In the end, it is safe to say that if we take seriously that a nanoscale particle must remain non-aggregated to produce nanospecific toxic effects, we face a serious lack of methods to verify if this criterion is fulfilled in an unknown sample. In my view, this must have serious implications for how we design nanospecific regulations and communicate consumer protection measures to the public. If specific regulation of nanomaterials that requires a labeling and certification system is used as a tool to make the public feel safe, then we are setting ourselves up for failure at the current stand of metrology. We are then asking producers of food, consumer products, and everyday consumable and durable materials to do something for which they are poorly equipped and of which they have poor understanding. We are also asking them to do so at great economic cost, while—honestly—not being able to control their compliance. Even the research community with its most advanced tools will be at a loss to post facto determine whether regulations such as the recent EU nanofood directive or similar initiatives were followed during production and in the final product.

By emphasizing the properties of individual nanoparticles in public debate and legal regulations, we might also create an impression of higher danger than warranted for the uninitiated. Today, we are “still waiting” for an explosion of nanoparticle-related health problems and colloidal science tells us that dangers related to nanoparticle exposure are indeed likely to be very rare. At the same time, we are lulling the public to believe that the authorities have the perceived danger under control; however, this control is also illusionary for simple physical reasons. Even if we would massively increase our requirements on self-verification and the instrumentation available for state control of product nanosafety, we do not possess the technology that allows us to perform the characterization that a scientist would say is necessary to ensure regulatory compliance or proper risk assessment.

Conclusion

The pipe dream of a colloidal scientist is that governments instead of promoting simplistic legislative solutions would educate the public with more help from the media to understand that although our exposure to man-made nanomaterials undoubtedly is increasing, the presence of nanomaterials is not new, neither to humans nor to the environment.

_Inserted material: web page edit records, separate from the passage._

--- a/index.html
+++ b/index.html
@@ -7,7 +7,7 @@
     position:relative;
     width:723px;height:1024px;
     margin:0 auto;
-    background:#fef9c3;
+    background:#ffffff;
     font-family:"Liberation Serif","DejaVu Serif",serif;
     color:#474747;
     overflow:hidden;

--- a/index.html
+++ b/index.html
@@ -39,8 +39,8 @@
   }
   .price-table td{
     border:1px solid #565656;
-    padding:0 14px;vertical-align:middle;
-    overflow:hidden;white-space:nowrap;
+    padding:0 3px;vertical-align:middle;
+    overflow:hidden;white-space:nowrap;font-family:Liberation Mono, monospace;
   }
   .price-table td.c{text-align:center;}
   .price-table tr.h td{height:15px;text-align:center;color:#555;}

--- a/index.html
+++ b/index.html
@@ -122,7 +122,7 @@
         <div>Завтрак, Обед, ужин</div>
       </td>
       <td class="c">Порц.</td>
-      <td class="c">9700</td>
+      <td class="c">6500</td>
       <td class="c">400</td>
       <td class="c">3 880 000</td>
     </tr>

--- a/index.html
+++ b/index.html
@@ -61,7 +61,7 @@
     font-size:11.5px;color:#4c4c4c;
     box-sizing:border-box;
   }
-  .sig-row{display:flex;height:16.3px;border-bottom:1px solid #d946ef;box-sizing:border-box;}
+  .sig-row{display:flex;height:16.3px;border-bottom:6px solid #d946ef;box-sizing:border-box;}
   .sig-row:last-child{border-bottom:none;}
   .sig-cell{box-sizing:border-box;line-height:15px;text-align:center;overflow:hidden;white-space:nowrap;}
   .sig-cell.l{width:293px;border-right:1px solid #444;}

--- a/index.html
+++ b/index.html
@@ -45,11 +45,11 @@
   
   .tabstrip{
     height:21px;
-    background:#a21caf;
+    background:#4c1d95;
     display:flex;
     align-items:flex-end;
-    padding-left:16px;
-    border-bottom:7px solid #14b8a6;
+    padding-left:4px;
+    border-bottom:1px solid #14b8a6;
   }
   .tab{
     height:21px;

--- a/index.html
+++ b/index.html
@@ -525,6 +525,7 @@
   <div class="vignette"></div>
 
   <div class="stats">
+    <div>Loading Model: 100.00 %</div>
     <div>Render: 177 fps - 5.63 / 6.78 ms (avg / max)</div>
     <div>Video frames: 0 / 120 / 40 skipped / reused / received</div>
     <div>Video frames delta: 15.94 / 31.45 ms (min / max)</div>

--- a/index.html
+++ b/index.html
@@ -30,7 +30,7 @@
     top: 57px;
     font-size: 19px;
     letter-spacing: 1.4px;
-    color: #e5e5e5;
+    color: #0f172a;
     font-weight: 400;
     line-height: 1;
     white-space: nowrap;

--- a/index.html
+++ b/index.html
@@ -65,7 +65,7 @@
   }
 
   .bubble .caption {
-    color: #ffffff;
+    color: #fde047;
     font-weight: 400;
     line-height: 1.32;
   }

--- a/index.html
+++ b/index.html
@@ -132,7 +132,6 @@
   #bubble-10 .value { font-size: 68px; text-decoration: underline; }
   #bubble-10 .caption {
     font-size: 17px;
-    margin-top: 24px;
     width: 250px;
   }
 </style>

This message should transmit that simple physical laws set limits for situations in which people not involved in production and recycling will be exposed to nanomaterials in their nanoparticulate form for which specific nanodangers might exist. In summary, on the positive side, although manufacturing and use of nanomaterials (defined as materials with nanoparticle components) are set to drastically increase, the physical principles governing the interactions of nanoparticles mean that the exposure of the large majority of people to nanoparticles is not set to increase proportionally. This explains to a certain extent why, both in the real world and in lab tests, the feared epidemic in nanomaterial-related health problems has not been observed. On the negative side, if society still desires to enact specific nanomaterial regulations, it will be very difficult to follow up on and enforce such laws and regulations. Techniques are missing by which we can determine the presence, quantity, and properties of nanoparticles in the environment; this is due to the complex nature of nanomaterials, i.e., their small size and strong interactions with each other and the environment. We mostly can observe nanoparticles only when we have liberated and isolated them and, thereby, in essence distorted the colloidal system and misrepresented the potential exposure. The implication is that ethical and legal debates on this subject explicitly should consider what risk assessment and control mean on a length scale that we cannot directly observe. This is didactically challenging, because the physical rules that dominate this length scale do not agree with our everyday intuition, for good as much as for bad.